Attempted to port an RL algorithm from PyTorch to Flux and it's 10x slower

I ported an algorithm described in the book Grokking Deep Reinforcement Learning (which I recommend if you’re a beginner to RL) from PyTorch to Julia. This algorithm is described in chapter 8 of the book, and it is meant to be a very basic RL algorithm which future chapters build on. The algorithm is called “neural fitted Q-iteration”.

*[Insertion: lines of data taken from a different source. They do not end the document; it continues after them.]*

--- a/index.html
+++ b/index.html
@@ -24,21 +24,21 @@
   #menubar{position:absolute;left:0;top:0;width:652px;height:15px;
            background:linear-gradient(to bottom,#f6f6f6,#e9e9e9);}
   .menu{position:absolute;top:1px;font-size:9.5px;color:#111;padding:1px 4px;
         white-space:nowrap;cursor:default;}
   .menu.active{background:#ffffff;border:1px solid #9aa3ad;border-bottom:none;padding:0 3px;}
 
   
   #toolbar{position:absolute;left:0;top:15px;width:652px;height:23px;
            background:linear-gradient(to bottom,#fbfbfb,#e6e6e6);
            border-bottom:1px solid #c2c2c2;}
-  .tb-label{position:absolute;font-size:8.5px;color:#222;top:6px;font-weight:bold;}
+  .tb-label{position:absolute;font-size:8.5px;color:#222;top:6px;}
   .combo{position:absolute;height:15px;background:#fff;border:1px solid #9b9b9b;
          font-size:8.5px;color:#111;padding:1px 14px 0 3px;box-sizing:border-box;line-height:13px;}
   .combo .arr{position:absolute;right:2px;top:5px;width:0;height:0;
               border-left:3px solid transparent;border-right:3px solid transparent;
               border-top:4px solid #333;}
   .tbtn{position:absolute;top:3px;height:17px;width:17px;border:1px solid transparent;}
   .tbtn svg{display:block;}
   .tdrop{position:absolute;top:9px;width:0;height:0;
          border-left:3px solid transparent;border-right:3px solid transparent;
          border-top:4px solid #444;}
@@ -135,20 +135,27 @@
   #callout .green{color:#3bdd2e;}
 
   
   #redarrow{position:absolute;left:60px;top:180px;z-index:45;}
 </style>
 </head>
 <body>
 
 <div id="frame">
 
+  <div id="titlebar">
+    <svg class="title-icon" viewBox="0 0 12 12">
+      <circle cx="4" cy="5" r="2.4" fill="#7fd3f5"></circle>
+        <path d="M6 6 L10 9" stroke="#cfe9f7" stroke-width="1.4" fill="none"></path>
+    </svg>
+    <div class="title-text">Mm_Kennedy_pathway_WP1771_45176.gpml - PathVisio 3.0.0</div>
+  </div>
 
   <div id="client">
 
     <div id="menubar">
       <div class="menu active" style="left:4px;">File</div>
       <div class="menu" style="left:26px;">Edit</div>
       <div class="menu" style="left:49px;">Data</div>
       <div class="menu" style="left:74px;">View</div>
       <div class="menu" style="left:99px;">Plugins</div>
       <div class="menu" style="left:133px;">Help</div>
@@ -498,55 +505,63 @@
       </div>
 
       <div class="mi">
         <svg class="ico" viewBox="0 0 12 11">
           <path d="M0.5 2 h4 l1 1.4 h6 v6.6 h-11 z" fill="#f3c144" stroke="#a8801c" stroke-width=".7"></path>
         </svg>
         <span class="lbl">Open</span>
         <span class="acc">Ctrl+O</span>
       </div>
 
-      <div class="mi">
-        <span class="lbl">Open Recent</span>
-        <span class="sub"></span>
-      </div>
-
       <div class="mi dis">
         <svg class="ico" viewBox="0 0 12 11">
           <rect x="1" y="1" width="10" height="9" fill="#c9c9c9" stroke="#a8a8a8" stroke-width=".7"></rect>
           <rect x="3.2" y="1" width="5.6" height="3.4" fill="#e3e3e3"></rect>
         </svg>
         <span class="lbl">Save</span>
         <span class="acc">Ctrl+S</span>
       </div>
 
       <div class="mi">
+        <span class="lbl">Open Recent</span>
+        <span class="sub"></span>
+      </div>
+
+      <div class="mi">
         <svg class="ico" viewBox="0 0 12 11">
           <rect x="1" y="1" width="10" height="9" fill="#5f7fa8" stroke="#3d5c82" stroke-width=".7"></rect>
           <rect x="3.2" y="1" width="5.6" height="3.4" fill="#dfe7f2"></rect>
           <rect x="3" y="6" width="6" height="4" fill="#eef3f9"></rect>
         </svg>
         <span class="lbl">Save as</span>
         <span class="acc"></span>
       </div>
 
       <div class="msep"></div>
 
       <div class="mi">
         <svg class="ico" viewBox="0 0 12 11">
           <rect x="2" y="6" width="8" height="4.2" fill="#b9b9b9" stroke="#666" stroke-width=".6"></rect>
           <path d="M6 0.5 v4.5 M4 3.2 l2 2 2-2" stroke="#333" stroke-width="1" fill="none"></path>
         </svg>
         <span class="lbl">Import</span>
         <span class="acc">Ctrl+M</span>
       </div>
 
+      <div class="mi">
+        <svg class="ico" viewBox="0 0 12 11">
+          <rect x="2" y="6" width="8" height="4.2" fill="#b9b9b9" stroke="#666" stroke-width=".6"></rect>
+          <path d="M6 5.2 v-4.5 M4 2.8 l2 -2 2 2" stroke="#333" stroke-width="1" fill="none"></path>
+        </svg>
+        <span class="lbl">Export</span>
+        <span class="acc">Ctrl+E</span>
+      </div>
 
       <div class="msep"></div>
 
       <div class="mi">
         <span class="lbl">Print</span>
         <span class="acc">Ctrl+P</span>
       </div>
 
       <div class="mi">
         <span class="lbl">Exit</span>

The PyTorch code can be found here: gdrl/chapter-08.ipynb at master · mimoralea/gdrl · GitHub

My Julia / Flux implementation can be found here: gdrl-with-flux/Ch8.jl at 5611b4216ef941f2d89636e8783c56236d70da41 · DevJac/gdrl-with-flux · GitHub

I’ve run that notebook on my computer and it solves the RL environment in about 3000 episodes or less, which takes about 5 minutes. The Julia version takes about an hour to run 3000 episodes, almost all of the time being spend on line 57: qs = q.network(all_s). Both implementations were run on the CPU. I do not have a GPU.

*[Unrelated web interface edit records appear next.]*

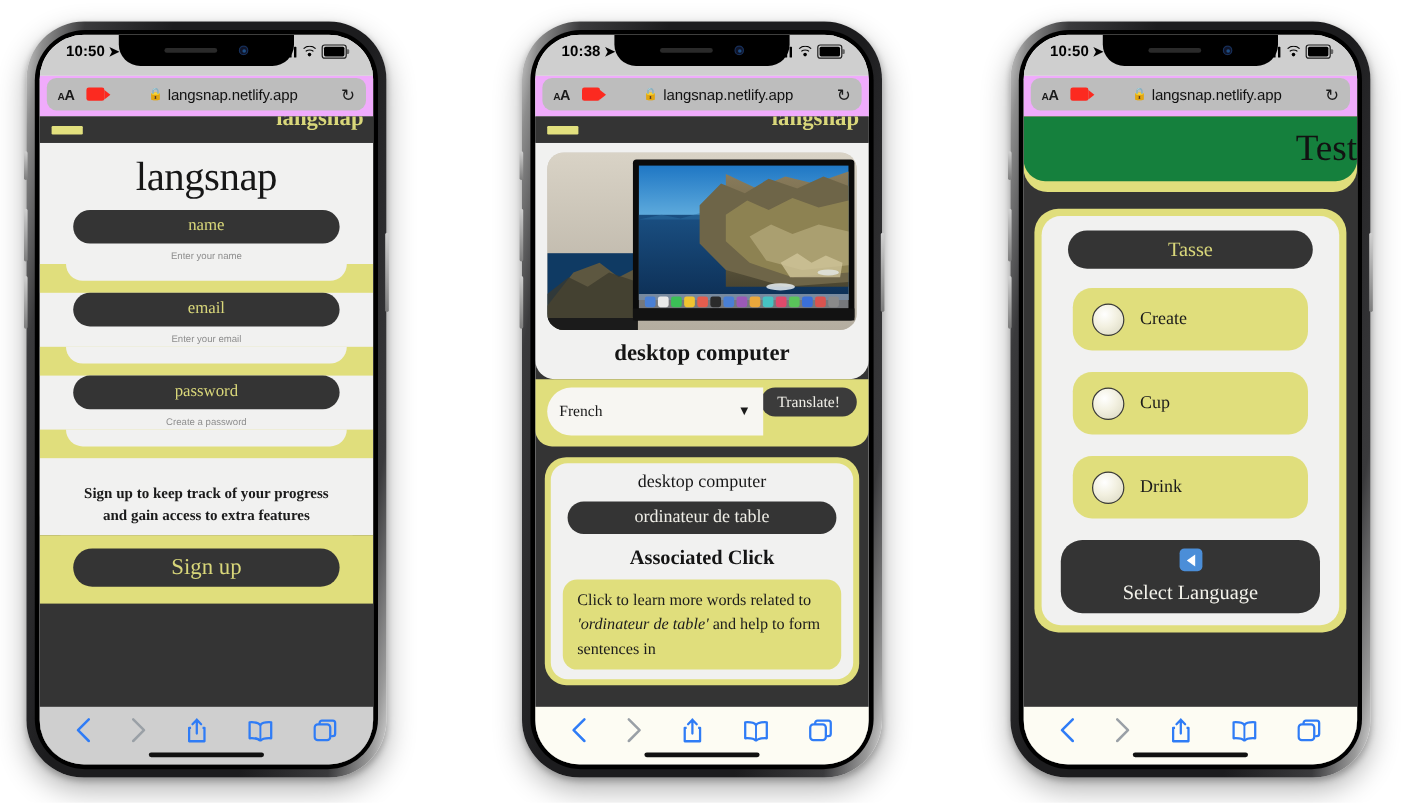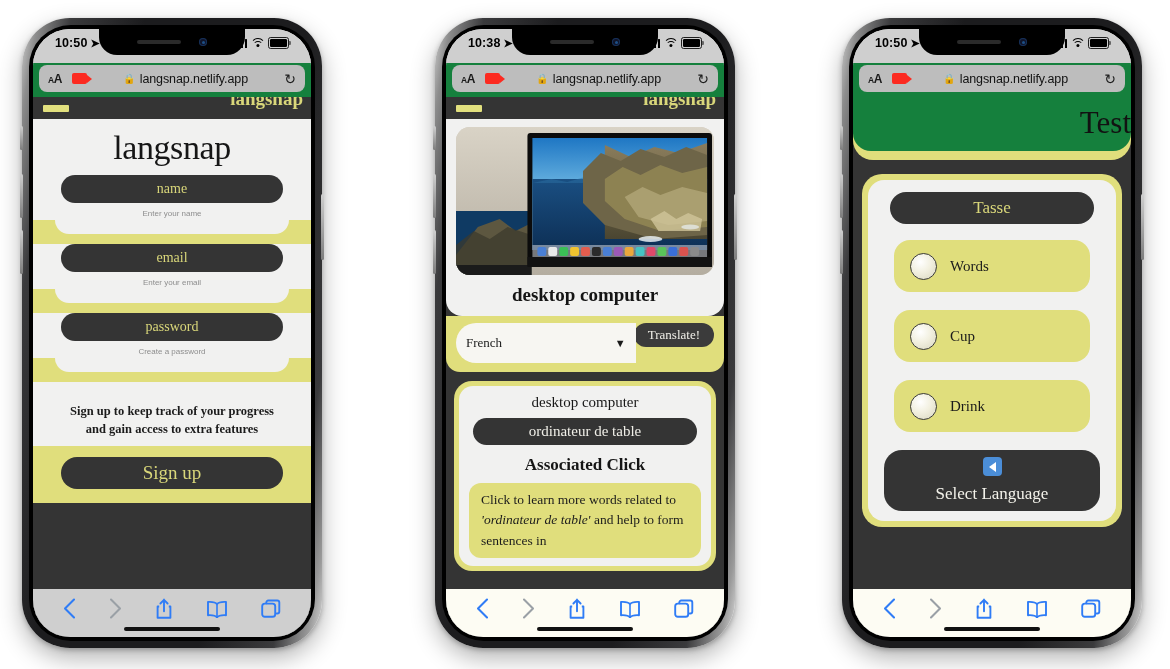--- a/index.html
+++ b/index.html
@@ -62,21 +62,21 @@
     position:absolute;top:0;left:50%;transform:translateX(-50%);
     width:146px;height:26px;background:#000;border-radius:0 0 18px 18px;z-index:6;
     display:flex;align-items:center;justify-content:center;gap:18px;
   }
   .speaker{width:44px;height:4.5px;background:#2a2a2a;border-radius:3px;}
   .camera{width:8px;height:8px;border-radius:50%;background:#101428;box-shadow:inset 0 0 0 1px #16305a;}
   .camera::after{content:"";display:block;width:3px;height:3px;margin:2.5px;border-radius:50%;background:#1d4f86;}
 
   
   .urlbar{
-    height:34px;background:#15803d;display:flex;align-items:center;
+    height:34px;background:#f0abfc;display:flex;align-items:center;
     padding:0 6px 3px 6px;box-sizing:border-box;
   }
   .urlfield{
     flex:1;height:27px;background:#bdbdbd;border-radius:8px;
     display:flex;align-items:center;padding:0 9px;box-sizing:border-box;
     font-family:"Liberation Sans",sans-serif;
   }
   .aa{font-size:12px;color:#1a1a1a;font-weight:600;letter-spacing:-.4px;}
   .aa small{font-size:8.5px;}
   .camicon{width:15px;height:11px;background:#fc2a20;border-radius:2px;position:relative;margin-left:10px;}
@@ -524,21 +524,21 @@
         <div class="testhdr-wrap">
           <div class="testhdr">Test</div>
         </div>
 
         <div class="quizcard">
           <div class="quizcard-inner">
             <div class="quizword">Tasse</div>
 
             <div class="opt">
               <span class="radio"></span>
-              <span class="optlabel">Words</span>
+              <span class="optlabel">Create</span>
             </div>
             <div class="opt">
               <span class="radio"></span>
               <span class="optlabel">Cup</span>
             </div>
             <div class="opt">
               <span class="radio"></span>
               <span class="optlabel">Drink</span>
             </div>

Again, profiling showed all the time being spend on line 57: qs = q.network(all_s); network is a Flux model, 3 Dense layers. This is the only forward pass through the model which tracks the gradients, which I use a few lines later to update the model parameters. Other forward passes through the model are much quicker, which is to be expected because they aren’t tracking the gradients.

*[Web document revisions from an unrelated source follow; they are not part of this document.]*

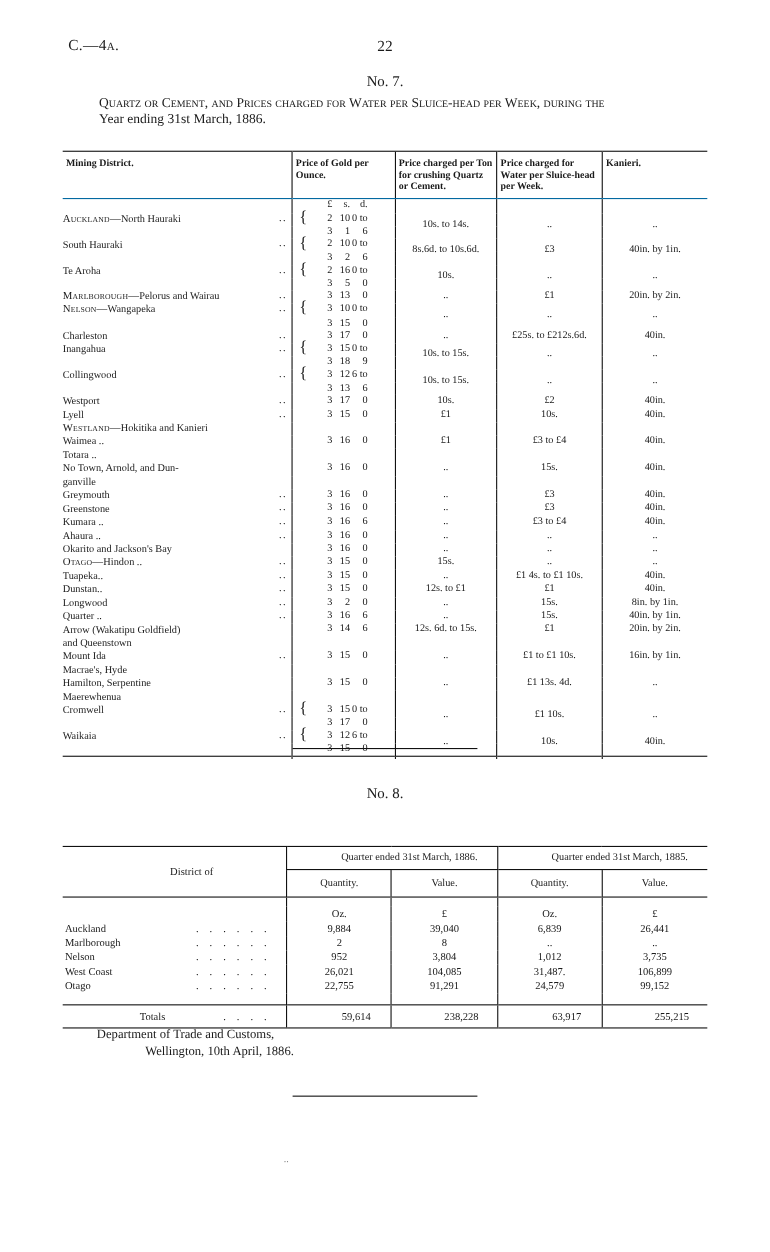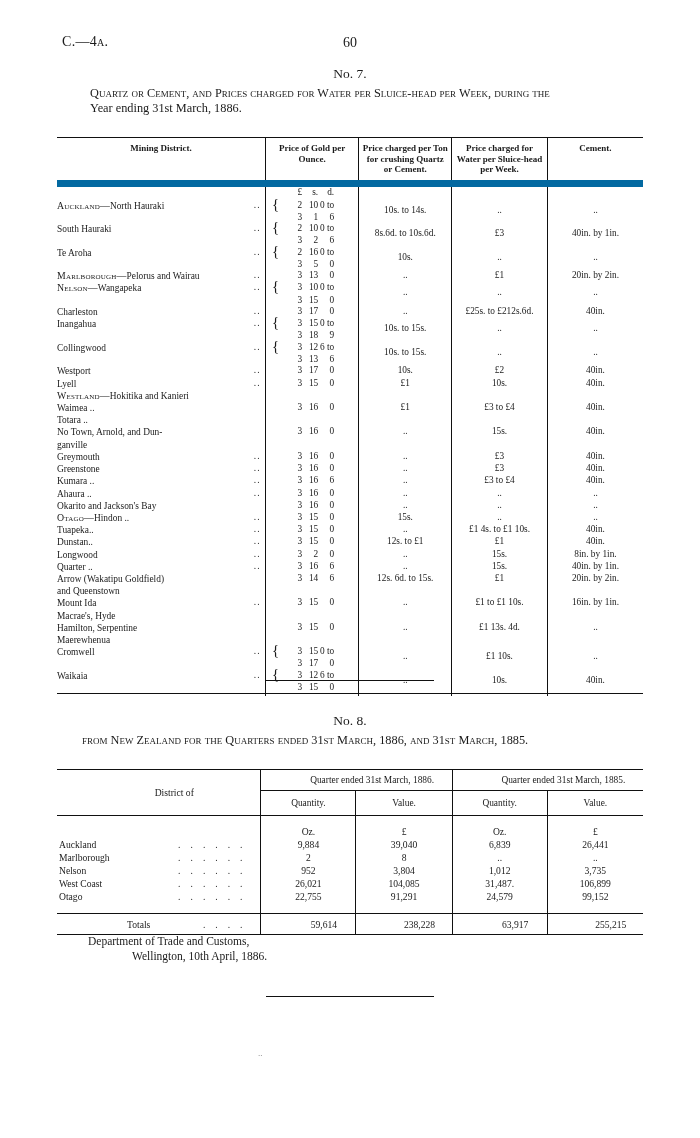--- a/index.html
+++ b/index.html
@@ -76,25 +76,25 @@
   #table7 {
     position: absolute;
     left: 57px;
     top: 137px;
     width: 586px;
   }
   #table7 .vline {
     border-left: 1px solid #111;
   }
   #table7 .hd {
-    text-align: center;
+    text-align: left;
     font-size: 9px;
     line-height: 10.5px;
     padding: 5px 3px 5px 3px;
-    border-bottom: 7px solid #0369a1;
+    border-bottom: 1px solid #0369a1;
     border-top: 1px solid #111;
   }
   #table7 .hd.first { border-left: none; }
   .c-dist   { width: 210px; }
   .c-price  { width: 92px; }
   .c-ton    { width: 92px; }
   .c-water  { width: 96px; }
   .c-rem    { width: 96px; }
 
   .rowcell { padding: 0 2px; }
@@ -174,40 +174,40 @@
     line-height: 15px;
   }
 </style>
 </head>
 <body>
 
 <div class="page">
 
   <div class="pg-head">
     <span class="sig sc">C.—4a.</span>
-    <span class="num">60</span>
+    <span class="num">22</span>
   </div>
 
   <div style="position:absolute; left:0; top:66px; width:700px;">
     <div class="sect-no">No. 7.</div>
   </div>
 
   <div style="position:absolute; left:62px; top:86px; width:580px;">
     <div class="sect-caption sc" style="padding-left:28px;">Quartz or Cement, and Prices charged for Water per Sluice-head per Week, during the</div>
     <div class="sect-caption" style="padding-left:28px;">Year ending 31st March, 1886.</div>
   </div>
 
   <table id="table7" class="tbl">
     <thead>
       <tr>
         <th class="hd first c-dist">Mining District.</th>
         <th class="hd vline c-price">Price of Gold per Ounce.</th>
         <th class="hd vline c-ton">Price charged per Ton for crushing Quartz or Cement.</th>
         <th class="hd vline c-water">Price charged for Water per Sluice-head per Week.</th>
-        <th class="hd vline c-rem">Cement.</th>
+        <th class="hd vline c-rem">Kanieri.</th>
       </tr>
     </thead>
     <tbody id="t7body">
         <tr>
           <td class="dist" style="height:13px;"></td>
           <td class="vline price" style="height:13px;"><span class="pcols"><span class="p1">£</span><span class="p2">s.</span><span class="p3">d.</span></span></td>
           <td class="vline"></td>
           <td class="vline"></td>
           <td class="vline"></td>
         </tr>
@@ -484,21 +484,20 @@
       </tbody>
   </table>
 
   <div class="rule" style="left:266px; top:680px; width:168px;"></div>
 
   <div style="position:absolute; left:0; top:713px; width:700px;">
     <div class="sect-no">No. 8.</div>
   </div>
 
   <div style="position:absolute; left:62px; top:733px; width:585px;">
-    <div class="sect-caption sc" style="padding-left:20px;">from New Zealand for the Quarters ended 31st March, 1886, and 31st March, 1885.</div>
   </div>
 
   <table id="table8">
     <thead>
       <tr>
         <td rowspan="2" style="width:206px; height:44px; text-align:center;" class="bt">District of</td>
         <td colspan="2" class="bl bt bb hdr" style="width:190px; height:20px;">Quarter ended 31st March, 1886.</td>
         <td colspan="2" class="bl bt bb hdr" style="width:190px;">Quarter ended 31st March, 1885.</td>
       </tr>
       <tr>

I believe my algorithm is exactly the same as the linked PyTorch implementation. Unless there is some difference in similar library concepts, like for example, if the RMSProp optimizers are slightly different in PyTorch vs Flux? I’ve left out some logging and skipped a few “design patterns”, but every other detail is the same as best I can tell.

Any ideas why this code is so much slower in Julia / Flux?

5 Likes

One thing is you aren’t very consistent with using Float32 vs Float64, like:

are all Float64 constants. Doing it all as Float32, i.e. 1f0 is probably a good idea. With all of this switching around, you might be going backwards through the network in Float64 which would be one hit. Other than that, the issue might be your BLAS. Have you tried it with MKL.jl to see if it’s an OpenBLAS vs MKL issue?

2 Likes

Thank you. I’ll have to check out MKL.jl. Does it make a permanent change to my Julia install? (Wouldn’t be a problem, I can reinstall easy enough.) Should I use the 64-bit MKL, since I’m not using numpy in this Julia program?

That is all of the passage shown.